Powdered Milk Thistle
Powdered Milk Thistle is Milk Thistle reduced to a fine or very fine powder. It contains NLT 2.0% of silymarin, calculated as silybin (C25H22O10), on the dried basis.
• A. Thin-Layer Chromatographic Identification Test
Standard solution: 1.0 mg/mL of USP Silydianin RS in methanol
Sample solution: Use the Sample solution, prepared as directed in the test for Content of Silymarin.
Adsorbent: 0.25-mm layer of chormatographic silica gel, typically 20 cm long
Application volume: 10 µL
Developing solvent system: Freshly prepared mixture of chloroform, acetone, and anhydrous formic acid (75: 16.5: 8.5)

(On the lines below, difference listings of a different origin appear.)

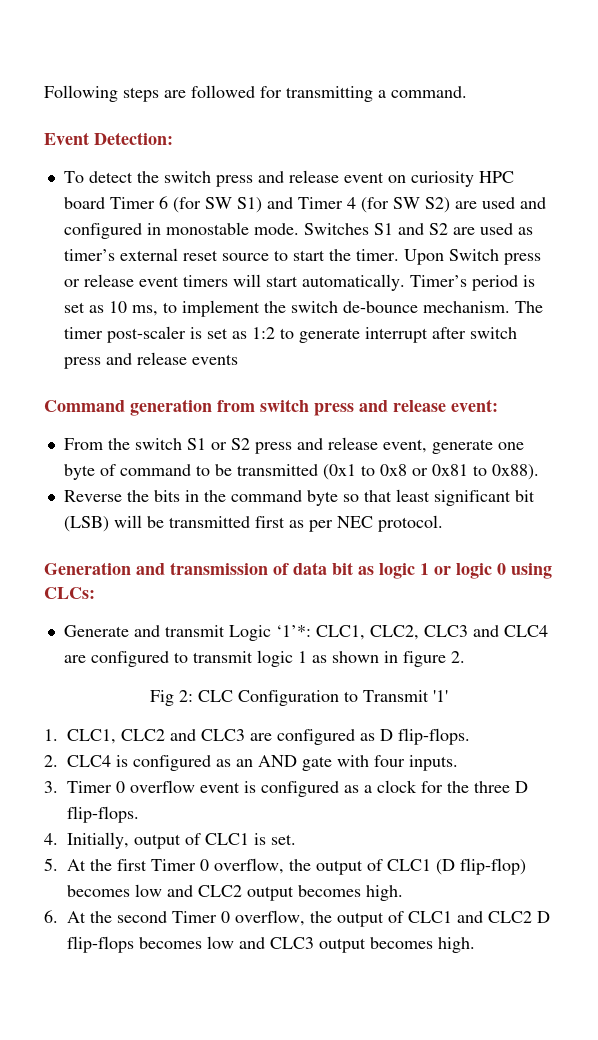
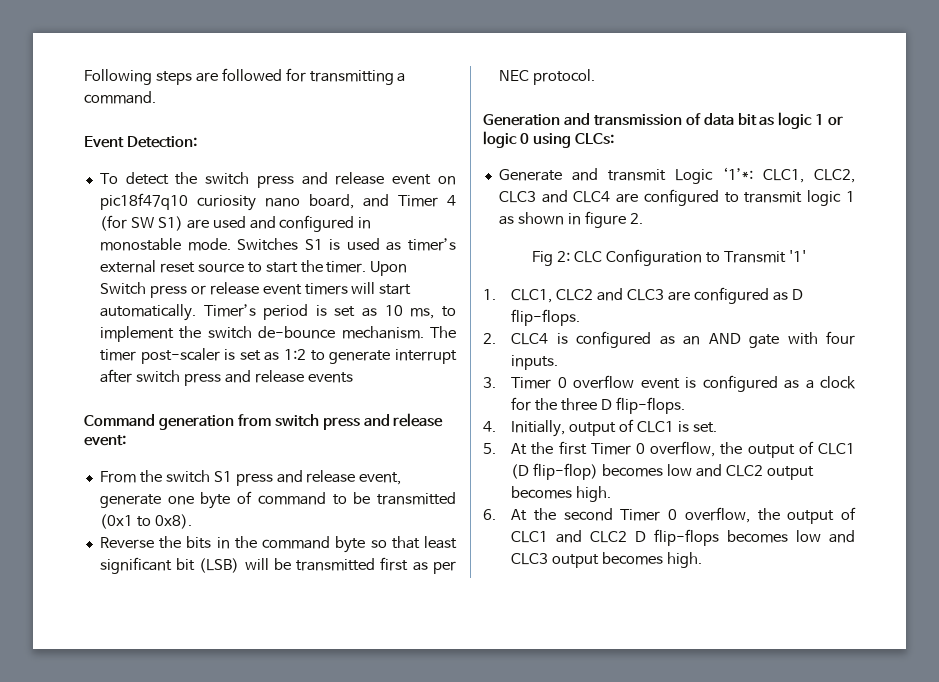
[410,171,514,187] [63,196,262,213] curiosity HPC board Timer 6 (for SW S1) -> [99,193,354,211] pic18f47q10 curiosity nano board,
[424,197,450,213] S2) -> [157,216,183,231] S1)
[397,223,475,235] and S2 are -> [329,239,341,250] is
[210,438,250,450] or S2 -> (232, 476) none
[379,464,539,480] 0x8 or 0x81 to 0x88). -> [154,514,192,529] 0x8).

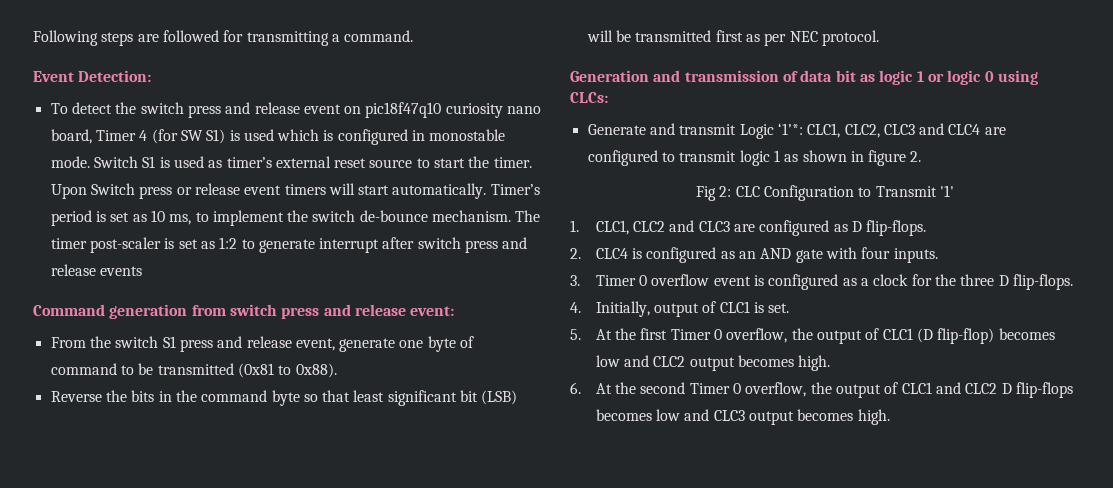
[362,194,389,207] and -> (92, 136) none
[186,216,276,229] are used and -> [229,129,334,141] is used which is
[237,238,299,251] Switches -> [93,156,138,168] Switch
[99,514,192,529] (0x1 to 0x8). -> [237,363,337,378] (0x81 to 0x88).

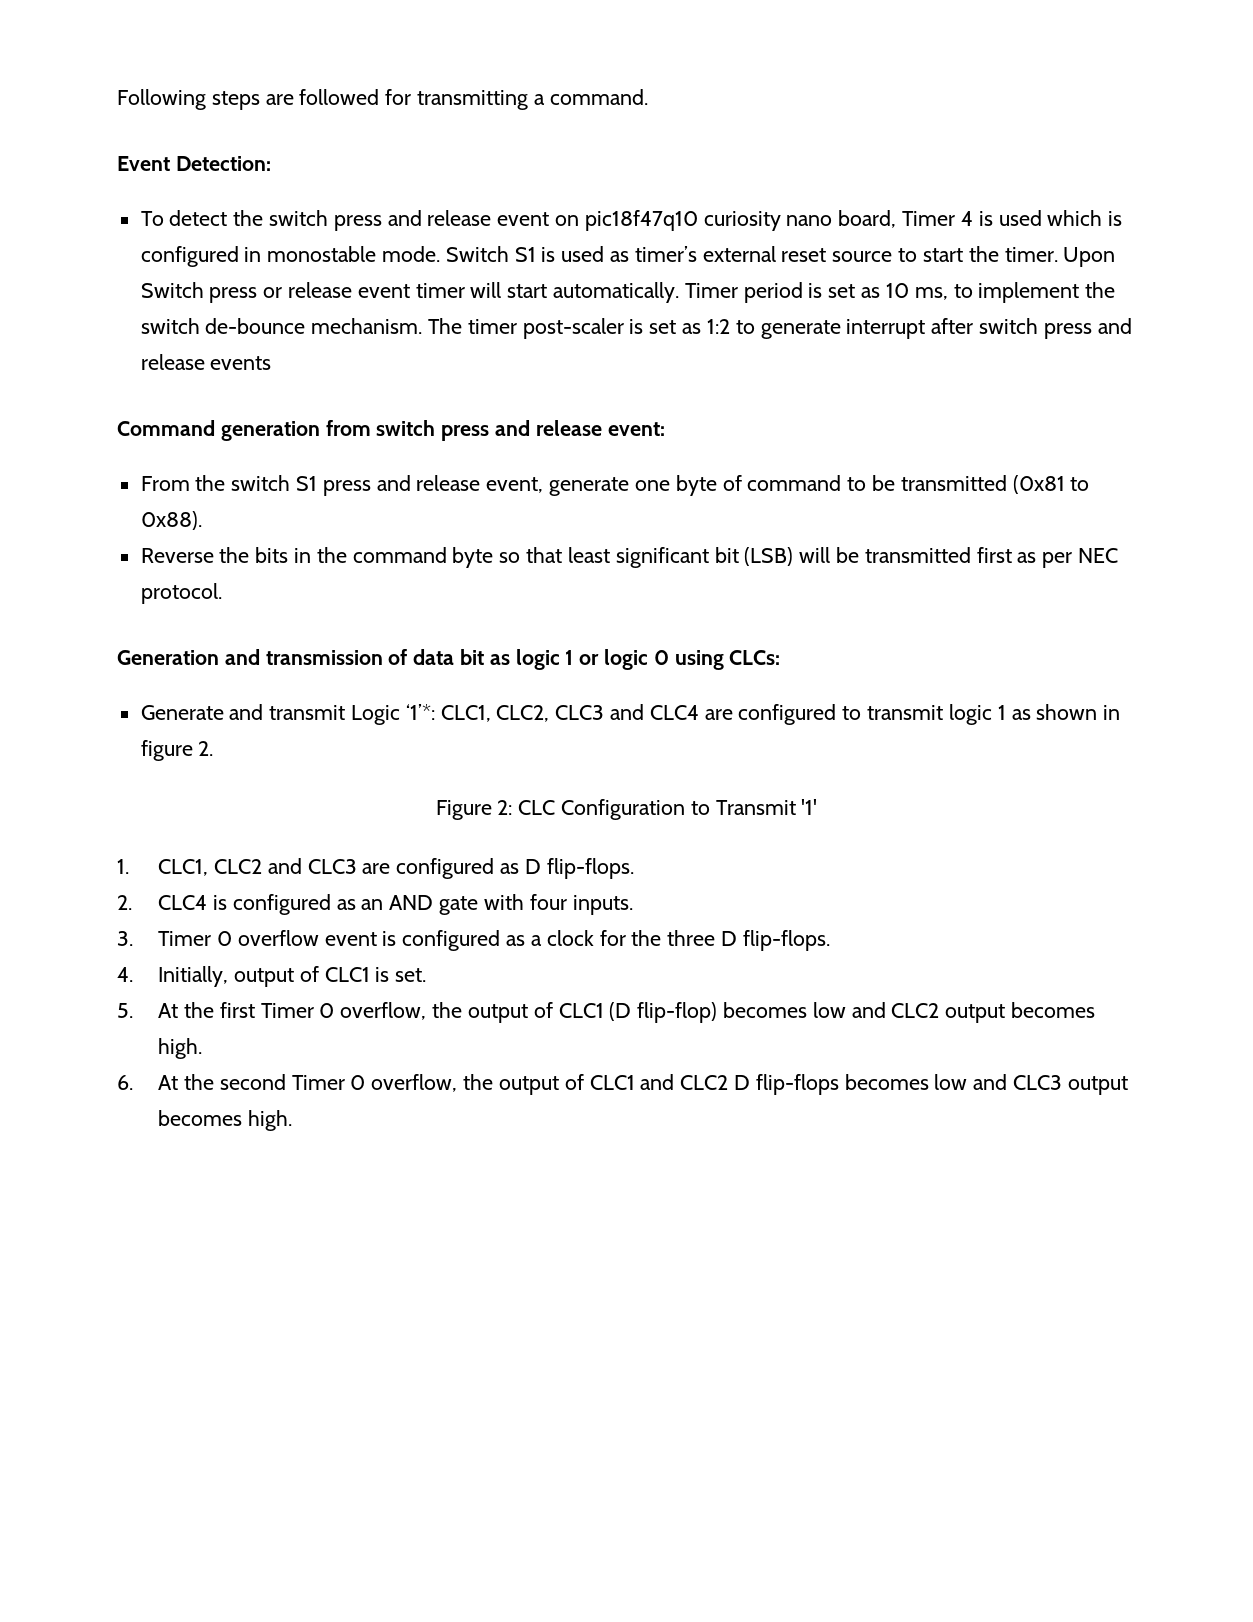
[151,129,226,144] (for SW S1) -> (973, 218) none
[284,184,326,195] timers -> [415,283,465,298] timer
[490,184,540,195] Timer’s -> [684,283,738,298] Timer
[696,186,717,201] Fig -> [435,800,492,820] Figure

Spray reagent A: 10-mg/mL solution of 2-aminoethyl diphenylborinate in methanol
Spray reagent B: 50-mg/mL solution of polyethylene glycol 4000 in alcohol
Samples: Standard solution and Sample solution
Develop the chromatograms until the solvent front has moved about three-fourths of the plate, and dry it for 30 min in a current of cold air. Spray the plate with Spray reagent A, allow to dry, and then spray with Spray reagent B. One h later, examine the plate under long-wavelength UV light.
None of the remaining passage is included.